§ **Provided material**
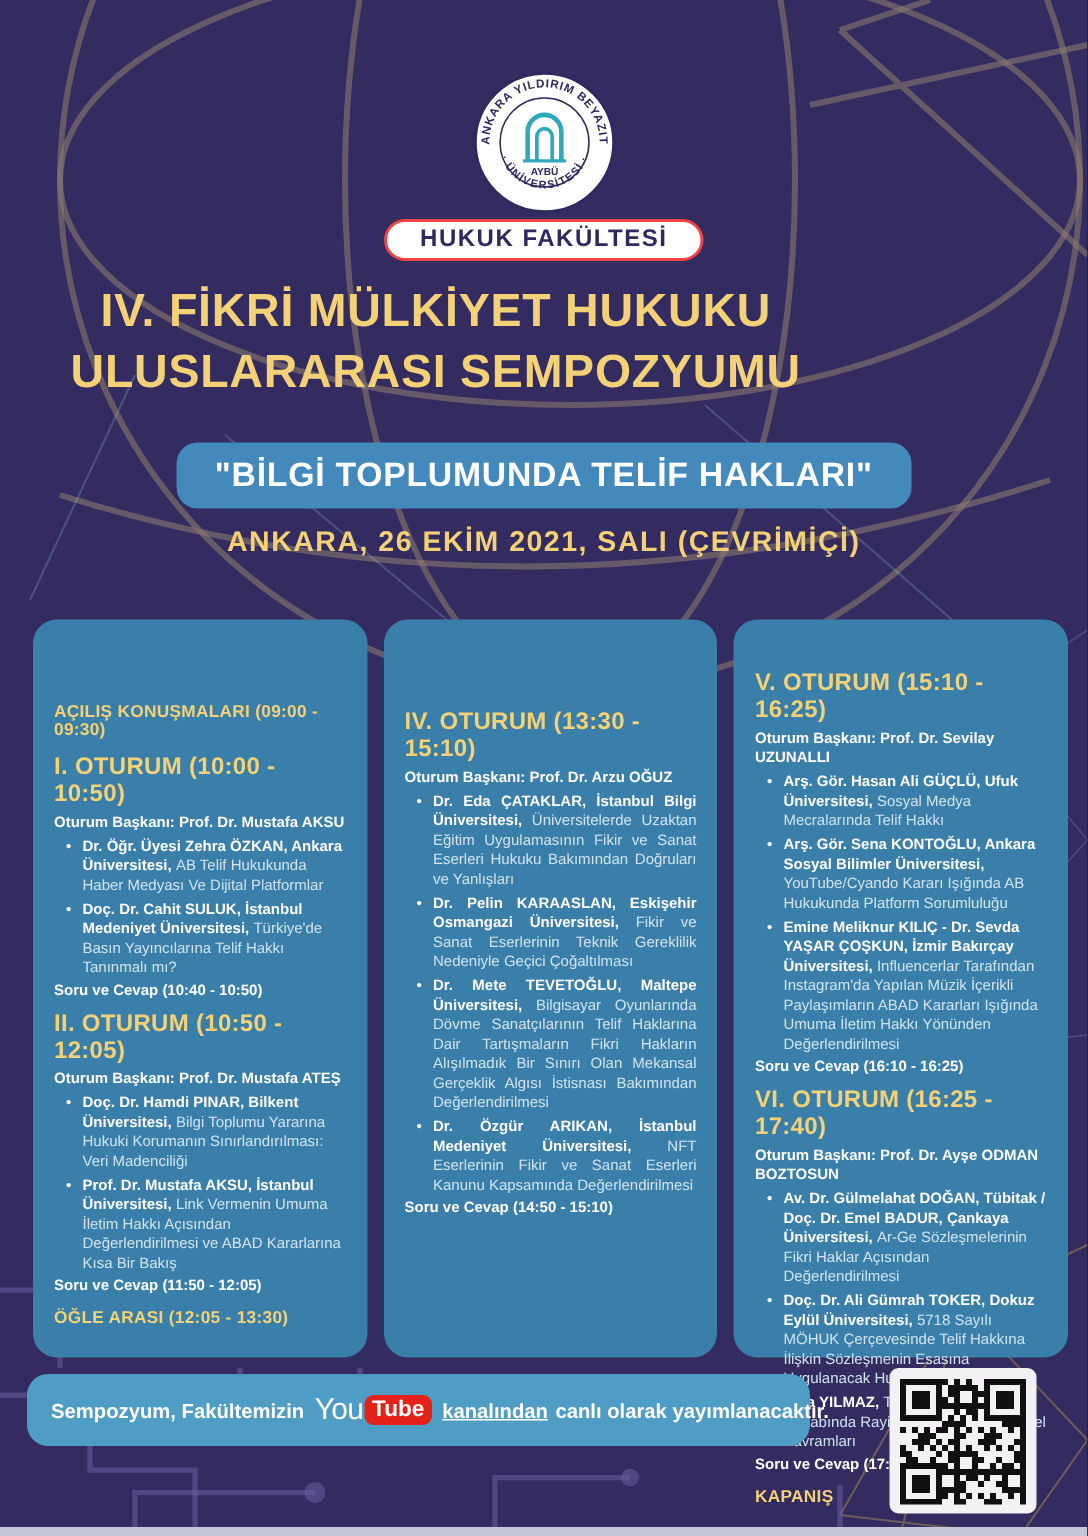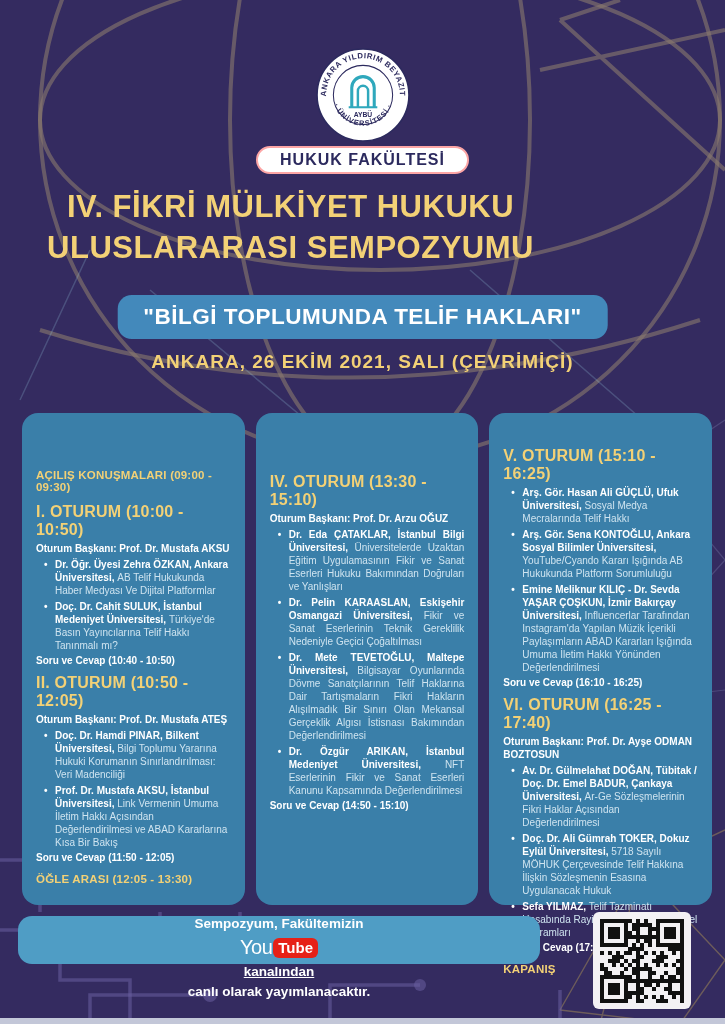--- a/index.html
+++ b/index.html
@@ -9,21 +9,21 @@
     font-family:"Liberation Sans", sans-serif;
     -webkit-font-smoothing:antialiased;
   }
   .bg-art{position:absolute;inset:0;pointer-events:none;}
 
   
   .logo-wrap{position:absolute;top:48px;left:0;width:725px;text-align:center;}
   .seal{display:block;margin:0 auto;}
   .faculty-badge{
     display:inline-block;margin-top:4px;background:#ffffff;color:#2c2a5e;
-    border:2px solid #fca5a5;border-radius:999px;padding:3px 22px;
+    border:2px solid #ef4444;border-radius:999px;padding:3px 22px;
     font-weight:bold;font-size:16px;letter-spacing:1px;
   }
   .main-title{
     position:absolute;top:186px;left:0;width:581px;text-align:center;
     color:#f3d176;font-weight:800;font-size:31px;line-height:41px;letter-spacing:.5px;
   }
   .subtitle-box{
     position:absolute;top:295px;left:50%;transform:translateX(-50%);
     background:#4389bb;border-radius:14px;padding:9px 26px;
     color:#ffffff;font-weight:800;font-size:22.5px;letter-spacing:.5px;white-space:nowrap;
@@ -55,21 +55,21 @@
   ul.items li::before{content:"•";position:absolute;left:0;top:0;color:#ffffff;font-weight:bold;}
   ul.items .speaker{color:#ffffff;font-weight:bold;}
   .column.c2 ul.items li{text-align:justify;}
   .session-qa{color:#ffffff;font-weight:bold;font-size:10px;margin-top:2px;}
 
   
   .footer-banner{
     position:absolute;top:916px;left:18px;width:522px;height:48px;
     background:#4f9dc5;border-radius:14px;display:flex;align-items:center;
     padding:0 16px;box-sizing:border-box;color:#fff;font-weight:bold;font-size:13.5px;
-    gap:5px;white-space:nowrap;flex-direction:column;
+    gap:5px;white-space:nowrap;
   }
   .yt-logo{display:inline-flex;align-items:center;gap:1px;margin:0 2px;}
   .yt-you{color:#ffffff;font-weight:400;font-size:20px;letter-spacing:-0.5px;}
   .yt-tube{
     background:#e62117;color:#ffffff;font-weight:800;font-size:15px;
     border-radius:6px;padding:2px 5px 3px;line-height:1;
   }
   .link-word{text-decoration:underline;cursor:pointer;}
   .qr-box{
     position:absolute;top:912px;left:593px;width:98px;height:97px;
@@ -176,20 +176,21 @@
             <li><span class="speaker">Dr. Pelin KARAASLAN, Eskişehir Osmangazi Üniversitesi, </span><span class="topic">Fikir ve Sanat Eserlerinin Teknik Gereklilik Nedeniyle Geçici Çoğaltılması</span></li>
             <li><span class="speaker">Dr. Mete TEVETOĞLU, Maltepe Üniversitesi, </span><span class="topic">Bilgisayar Oyunlarında Dövme Sanatçılarının Telif Haklarına Dair Tartışmaların Fikri Hakların Alışılmadık Bir Sınırı Olan Mekansal Gerçeklik Algısı İstisnası Bakımından Değerlendirilmesi</span></li>
             <li><span class="speaker">Dr. Özgür ARIKAN, İstanbul Medeniyet Üniversitesi, </span><span class="topic">NFT Eserlerinin Fikir ve Sanat Eserleri Kanunu Kapsamında Değerlendirilmesi</span></li>
           </ul>
           <div class="session-qa">Soru ve Cevap (14:50 - 15:10)</div>
         </div>
       </div>
       <div class="column c3">
         <div class="session">
           <div class="session-title">V. OTURUM (15:10 - 16:25)</div>
+          <div class="session-chair">Oturum Başkanı: Prof. Dr. Sevilay UZUNALLI</div>
           <ul class="items">
             <li><span class="speaker">Arş. Gör. Hasan Ali GÜÇLÜ, Ufuk Üniversitesi, </span><span class="topic">Sosyal Medya Mecralarında Telif Hakkı</span></li>
             <li><span class="speaker">Arş. Gör. Sena KONTOĞLU, Ankara Sosyal Bilimler Üniversitesi, </span><span class="topic">YouTube/Cyando Kararı Işığında AB Hukukunda Platform Sorumluluğu</span></li>
             <li><span class="speaker">Emine Meliknur KILIÇ - Dr. Sevda YAŞAR ÇOŞKUN, İzmir Bakırçay Üniversitesi, </span><span class="topic">Influencerlar Tarafından Instagram'da Yapılan Müzik İçerikli Paylaşımların ABAD Kararları Işığında Umuma İletim Hakkı Yönünden Değerlendirilmesi</span></li>
           </ul>
           <div class="session-qa">Soru ve Cevap (16:10 - 16:25)</div>
         </div>
         <div class="session">
           <div class="session-title">VI. OTURUM (16:25 - 17:40)</div>
           <div class="session-chair">Oturum Başkanı: Prof. Dr. Ayşe ODMAN BOZTOSUN</div>

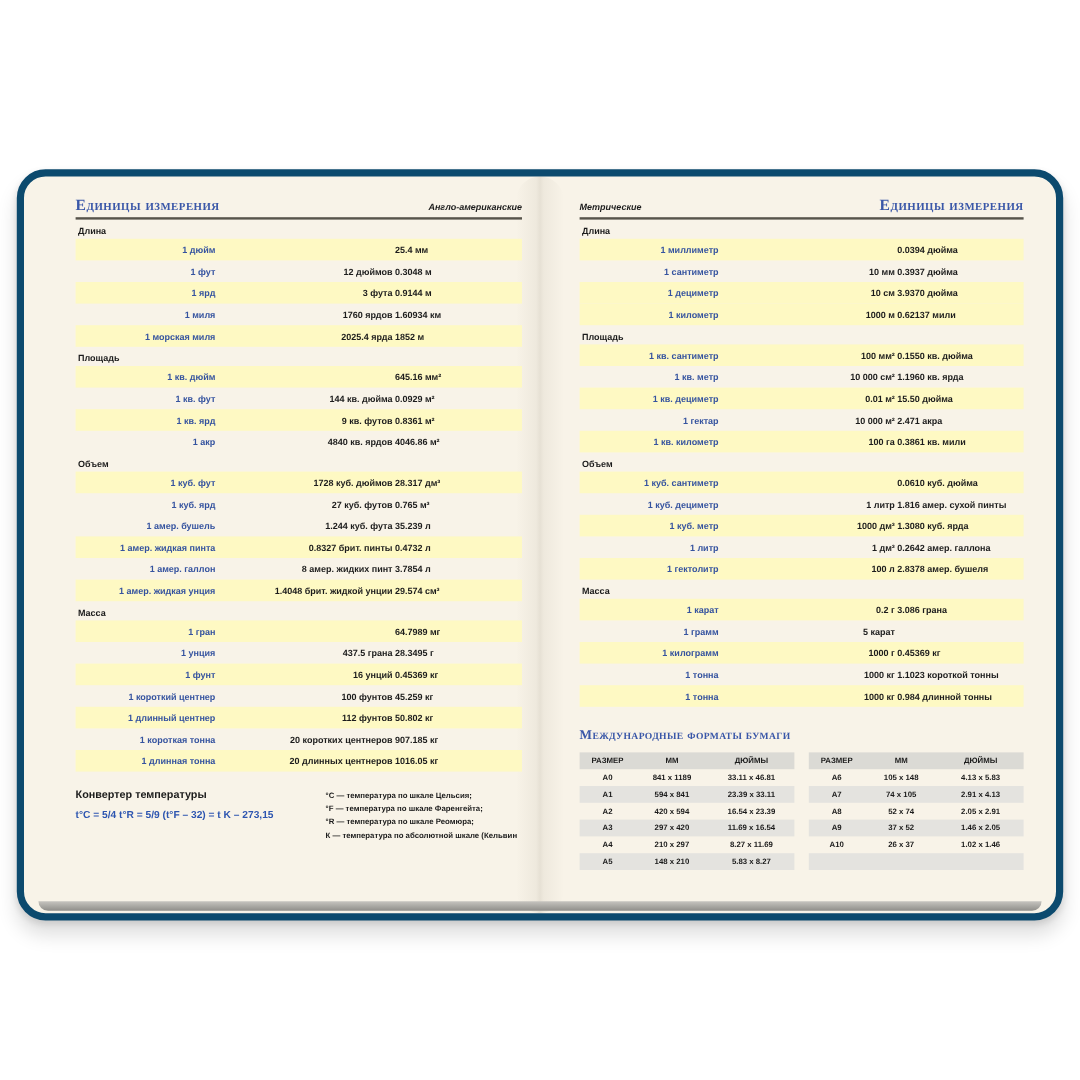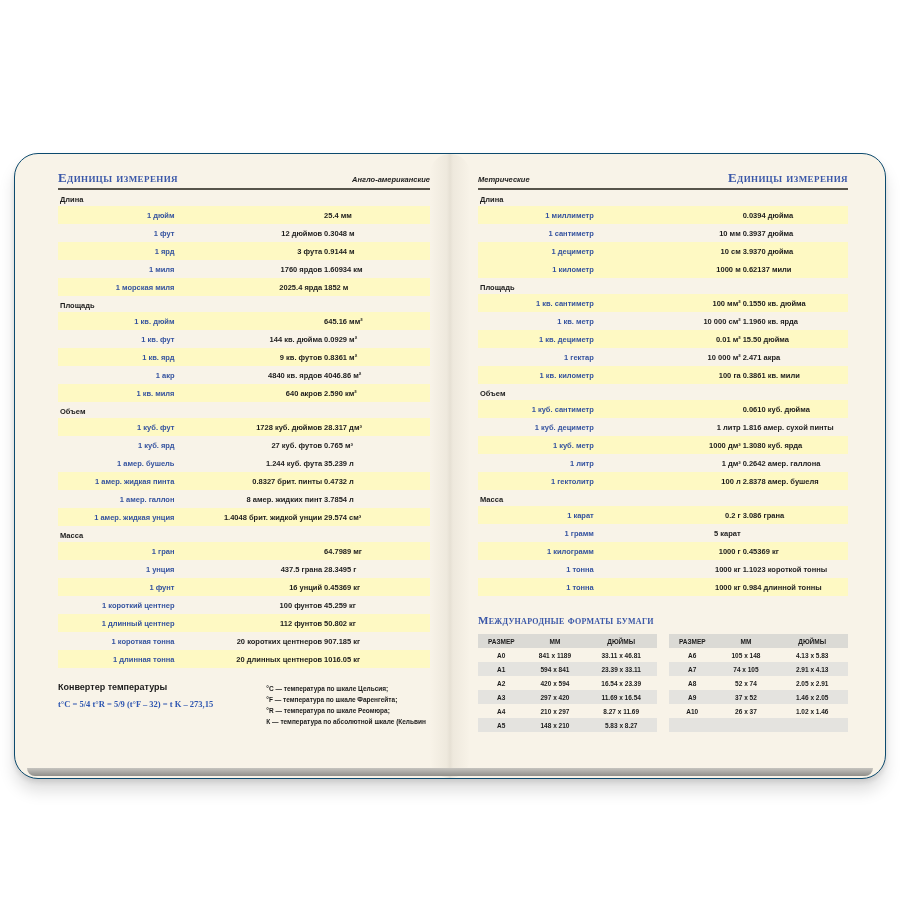--- a/index.html
+++ b/index.html
@@ -1,21 +1,21 @@
 <!DOCTYPE html>
 <html><head>
 <meta charset="utf-8">
 <style>
   * { margin:0; padding:0; box-sizing:border-box; }
   html,body { width:900px; height:900px; background:#ffffff; font-family:"Liberation Sans", sans-serif; position:relative; overflow:hidden; }
 
   .book {
-    position:absolute; left:14px; top:153px; width:872px; height:626px;
+    position:absolute; left:14px; top:141px; width:872px; height:626px;
     background:#f8f3e8;
-    border:1px solid #0c4a6e;
+    border:6px solid #0c4a6e;
     border-radius:24px;
     box-shadow: 0 12px 16px rgba(0,0,0,0.13), 0 3px 5px rgba(0,0,0,0.10);
   }
   .book::after {
     content:""; position:absolute; left:12px; right:12px; bottom:2px; height:8px;
     background:linear-gradient(#c6c4bf, #8f8e8a);
     border-radius:0 0 12px 12px;
   }
   .seam {
     position:absolute; left:calc(50% - 20px); top:0; width:40px; height:100%;
@@ -41,21 +41,21 @@
 
   .row { display:flex; height:18px; align-items:center; font-size:7.5px; font-weight:bold; }
   .row.stripe { background:#fef9c3; }
   .c1 { width:34%; text-align:right; padding-right:10px; color:#35539f; }
   .c2 { width:37%; text-align:right; color:#1c1c1c; }
   .c3 { width:29%; text-align:left; padding-left:2px; color:#1c1c1c; }
 
   .temp-block { display:flex; margin-top:14px; }
   .temp-left { width:56%; }
   .temp-heading { font-size:9px; font-weight:bold; color:#1b1b1b; margin-bottom:7px; }
-  .temp-formula { font-size:8.5px; font-weight:bold; color:#2d55b0;font-family:Liberation Serif, serif; }
+  .temp-formula { font-size:8.5px; font-weight:bold; color:#2d55b0; }
   .temp-notes { width:44%; font-size:6.5px; font-weight:bold; color:#1b1b1b; line-height:11px; padding-top:1px; }
 
   .pf-heading {
     font-family:"Liberation Serif", serif; font-variant:small-caps; font-weight:bold;
     color:#3a57a8; font-size:11px; margin:18px 0 8px 0; letter-spacing:0.3px;
   }
   .pf-tables { display:flex; gap:12px; }
   .pf-table { width:179px; }
   .pf-row { display:flex; height:14px; align-items:center; font-size:6.5px; font-weight:bold; color:#1b1b1b; }
   .pf-row.head { background:#dbdad5; }
@@ -133,25 +133,20 @@
             <div class="c2">9 кв. футов</div>
             <div class="c3">0.8361 м²</div>
           </div>
 
           <div class="row">
             <div class="c1">1 акр</div>
             <div class="c2">4840 кв. ярдов</div>
             <div class="c3">4046.86 м²</div>
           </div>
 
-          <div class="row stripe">
-            <div class="c1">1 кв. миля</div>
-            <div class="c2">640 акров</div>
-            <div class="c3">2.590 км²</div>
-          </div>
         </div>
     </div>
 
     <div class="section">
       <div class="section-name">Объем</div>
       <div>
 
           <div class="row stripe">
             <div class="c1">1 куб. фут</div>
             <div class="c2">1728 куб. дюймов</div>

§ **Instructions for the task**
An exact copy of the listing is required, with every image removed.

§ **Answer to the exercise**
--- a/index.html
+++ b/index.html
@@ -9,21 +9,21 @@
     font-family:"Liberation Sans", sans-serif;
     -webkit-font-smoothing:antialiased;
   }
   .bg-art{position:absolute;inset:0;pointer-events:none;}
 
   
   .logo-wrap{position:absolute;top:48px;left:0;width:725px;text-align:center;}
   .seal{display:block;margin:0 auto;}
   .faculty-badge{
     display:inline-block;margin-top:4px;background:#ffffff;color:#2c2a5e;
-    border:2px solid #fca5a5;border-radius:999px;padding:3px 22px;
+    border:2px solid #ef4444;border-radius:999px;padding:3px 22px;
     font-weight:bold;font-size:16px;letter-spacing:1px;
   }
   .main-title{
     position:absolute;top:186px;left:0;width:581px;text-align:center;
     color:#f3d176;font-weight:800;font-size:31px;line-height:41px;letter-spacing:.5px;
   }
   .subtitle-box{
     position:absolute;top:295px;left:50%;transform:translateX(-50%);
     background:#4389bb;border-radius:14px;padding:9px 26px;
     color:#ffffff;font-weight:800;font-size:22.5px;letter-spacing:.5px;white-space:nowrap;
@@ -55,21 +55,21 @@
   ul.items li::before{content:"•";position:absolute;left:0;top:0;color:#ffffff;font-weight:bold;}
   ul.items .speaker{color:#ffffff;font-weight:bold;}
   .column.c2 ul.items li{text-align:justify;}
   .session-qa{color:#ffffff;font-weight:bold;font-size:10px;margin-top:2px;}
 
   
   .footer-banner{
     position:absolute;top:916px;left:18px;width:522px;height:48px;
     background:#4f9dc5;border-radius:14px;display:flex;align-items:center;
     padding:0 16px;box-sizing:border-box;color:#fff;font-weight:bold;font-size:13.5px;
-    gap:5px;white-space:nowrap;flex-direction:column;
+    gap:5px;white-space:nowrap;
   }
   .yt-logo{display:inline-flex;align-items:center;gap:1px;margin:0 2px;}
   .yt-you{color:#ffffff;font-weight:400;font-size:20px;letter-spacing:-0.5px;}
   .yt-tube{
     background:#e62117;color:#ffffff;font-weight:800;font-size:15px;
     border-radius:6px;padding:2px 5px 3px;line-height:1;
   }
   .link-word{text-decoration:underline;cursor:pointer;}
   .qr-box{
     position:absolute;top:912px;left:593px;width:98px;height:97px;
@@ -176,20 +176,21 @@
             <li><span class="speaker">Dr. Pelin KARAASLAN, Eskişehir Osmangazi Üniversitesi, </span><span class="topic">Fikir ve Sanat Eserlerinin Teknik Gereklilik Nedeniyle Geçici Çoğaltılması</span></li>
             <li><span class="speaker">Dr. Mete TEVETOĞLU, Maltepe Üniversitesi, </span><span class="topic">Bilgisayar Oyunlarında Dövme Sanatçılarının Telif Haklarına Dair Tartışmaların Fikri Hakların Alışılmadık Bir Sınırı Olan Mekansal Gerçeklik Algısı İstisnası Bakımından Değerlendirilmesi</span></li>
             <li><span class="speaker">Dr. Özgür ARIKAN, İstanbul Medeniyet Üniversitesi, </span><span class="topic">NFT Eserlerinin Fikir ve Sanat Eserleri Kanunu Kapsamında Değerlendirilmesi</span></li>
           </ul>
           <div class="session-qa">Soru ve Cevap (14:50 - 15:10)</div>
         </div>
       </div>
       <div class="column c3">
         <div class="session">
           <div class="session-title">V. OTURUM (15:10 - 16:25)</div>
+          <div class="session-chair">Oturum Başkanı: Prof. Dr. Sevilay UZUNALLI</div>
           <ul class="items">
             <li><span class="speaker">Arş. Gör. Hasan Ali GÜÇLÜ, Ufuk Üniversitesi, </span><span class="topic">Sosyal Medya Mecralarında Telif Hakkı</span></li>
             <li><span class="speaker">Arş. Gör. Sena KONTOĞLU, Ankara Sosyal Bilimler Üniversitesi, </span><span class="topic">YouTube/Cyando Kararı Işığında AB Hukukunda Platform Sorumluluğu</span></li>
             <li><span class="speaker">Emine Meliknur KILIÇ - Dr. Sevda YAŞAR ÇOŞKUN, İzmir Bakırçay Üniversitesi, </span><span class="topic">Influencerlar Tarafından Instagram'da Yapılan Müzik İçerikli Paylaşımların ABAD Kararları Işığında Umuma İletim Hakkı Yönünden Değerlendirilmesi</span></li>
           </ul>
           <div class="session-qa">Soru ve Cevap (16:10 - 16:25)</div>
         </div>
         <div class="session">
           <div class="session-title">VI. OTURUM (16:25 - 17:40)</div>
           <div class="session-chair">Oturum Başkanı: Prof. Dr. Ayşe ODMAN BOZTOSUN</div>

--- a/index.html
+++ b/index.html
@@ -1,21 +1,21 @@
 <!DOCTYPE html>
 <html><head>
 <meta charset="utf-8">
 <style>
   * { margin:0; padding:0; box-sizing:border-box; }
   html,body { width:900px; height:900px; background:#ffffff; font-family:"Liberation Sans", sans-serif; position:relative; overflow:hidden; }
 
   .book {
-    position:absolute; left:14px; top:153px; width:872px; height:626px;
+    position:absolute; left:14px; top:141px; width:872px; height:626px;
     background:#f8f3e8;
-    border:1px solid #0c4a6e;
+    border:6px solid #0c4a6e;
     border-radius:24px;
     box-shadow: 0 12px 16px rgba(0,0,0,0.13), 0 3px 5px rgba(0,0,0,0.10);
   }
   .book::after {
     content:""; position:absolute; left:12px; right:12px; bottom:2px; height:8px;
     background:linear-gradient(#c6c4bf, #8f8e8a);
     border-radius:0 0 12px 12px;
   }
   .seam {
     position:absolute; left:calc(50% - 20px); top:0; width:40px; height:100%;
@@ -41,21 +41,21 @@
 
   .row { display:flex; height:18px; align-items:center; font-size:7.5px; font-weight:bold; }
   .row.stripe { background:#fef9c3; }
   .c1 { width:34%; text-align:right; padding-right:10px; color:#35539f; }
   .c2 { width:37%; text-align:right; color:#1c1c1c; }
   .c3 { width:29%; text-align:left; padding-left:2px; color:#1c1c1c; }
 
   .temp-block { display:flex; margin-top:14px; }
   .temp-left { width:56%; }
   .temp-heading { font-size:9px; font-weight:bold; color:#1b1b1b; margin-bottom:7px; }
-  .temp-formula { font-size:8.5px; font-weight:bold; color:#2d55b0;font-family:Liberation Serif, serif; }
+  .temp-formula { font-size:8.5px; font-weight:bold; color:#2d55b0; }
   .temp-notes { width:44%; font-size:6.5px; font-weight:bold; color:#1b1b1b; line-height:11px; padding-top:1px; }
 
   .pf-heading {
     font-family:"Liberation Serif", serif; font-variant:small-caps; font-weight:bold;
     color:#3a57a8; font-size:11px; margin:18px 0 8px 0; letter-spacing:0.3px;
   }
   .pf-tables { display:flex; gap:12px; }
   .pf-table { width:179px; }
   .pf-row { display:flex; height:14px; align-items:center; font-size:6.5px; font-weight:bold; color:#1b1b1b; }
   .pf-row.head { background:#dbdad5; }
@@ -133,25 +133,20 @@
             <div class="c2">9 кв. футов</div>
             <div class="c3">0.8361 м²</div>
           </div>
 
           <div class="row">
             <div class="c1">1 акр</div>
             <div class="c2">4840 кв. ярдов</div>
             <div class="c3">4046.86 м²</div>
           </div>
 
-          <div class="row stripe">
-            <div class="c1">1 кв. миля</div>
-            <div class="c2">640 акров</div>
-            <div class="c3">2.590 км²</div>
-          </div>
         </div>
     </div>
 
     <div class="section">
       <div class="section-name">Объем</div>
       <div>
 
           <div class="row stripe">
             <div class="c1">1 куб. фут</div>
             <div class="c2">1728 куб. дюймов</div>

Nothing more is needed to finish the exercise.